**PROBLEM TO SOLVE:**
May I have the line containing "shipping: 16.00 -> none" and every line after it through the end of the data, repeated exactly and with no other lines?

(Records from a collection)
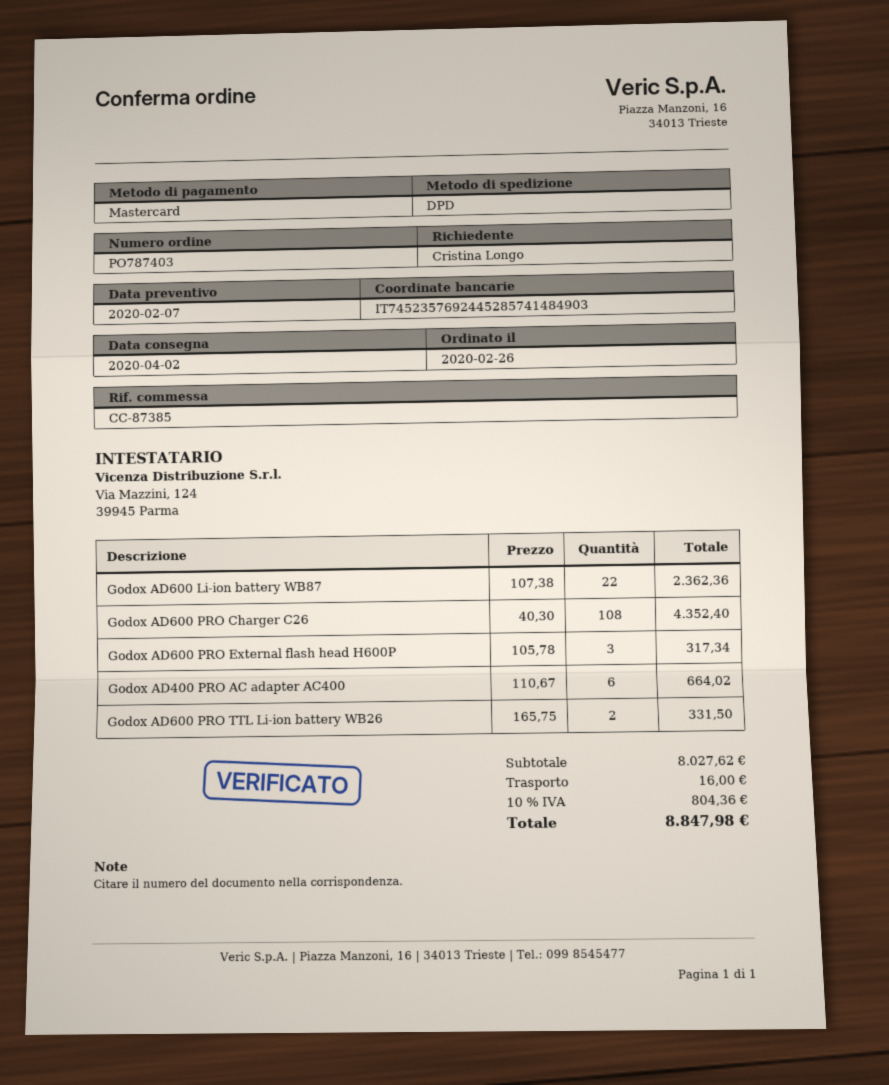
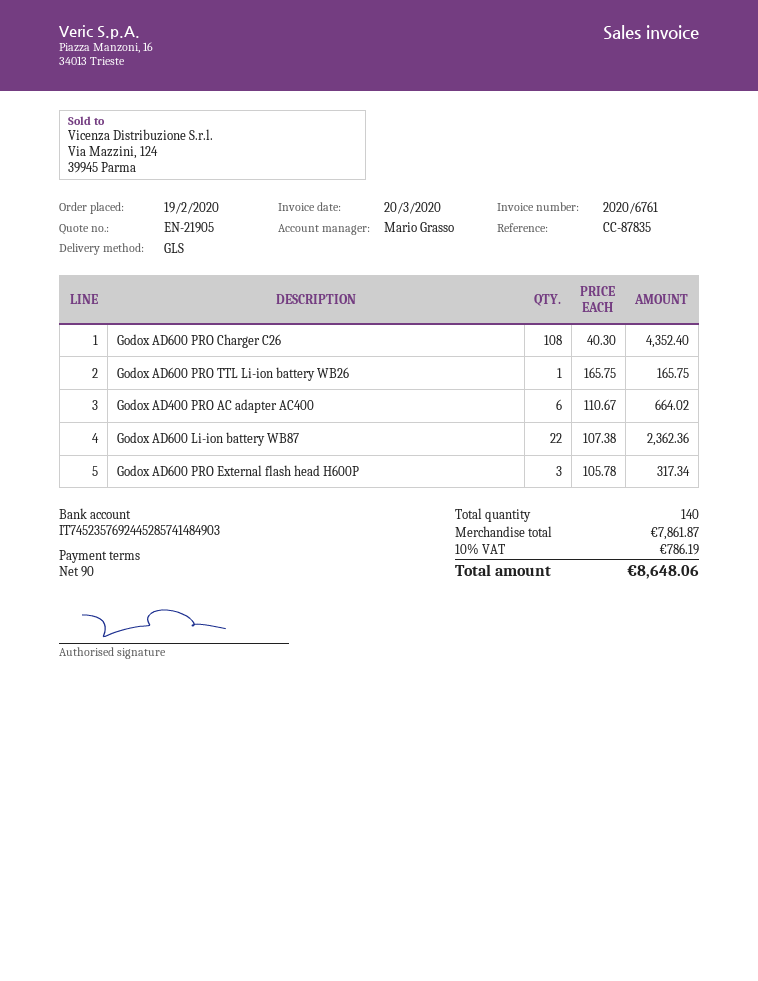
order date: 2020-02-26 -> 2020-02-19
reference: CC-87385 -> CC-87835
shipping method: DPD -> GLS
Godox AD600 PRO TTL Li-ion battery WB26: 2 x 165.75 = 331.50 -> 1 x 165.75 = 165.75
subtotal: 8027.62 -> 7861.87
shipping: 16.00 -> none
tax: 10% = 804.36 -> 10% = 786.19
total: 8847.98 -> 8648.06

**SOLVED EXERCISE:**
shipping: 16.00 -> none
tax: 10% = 804.36 -> 10% = 786.19
total: 8847.98 -> 8648.06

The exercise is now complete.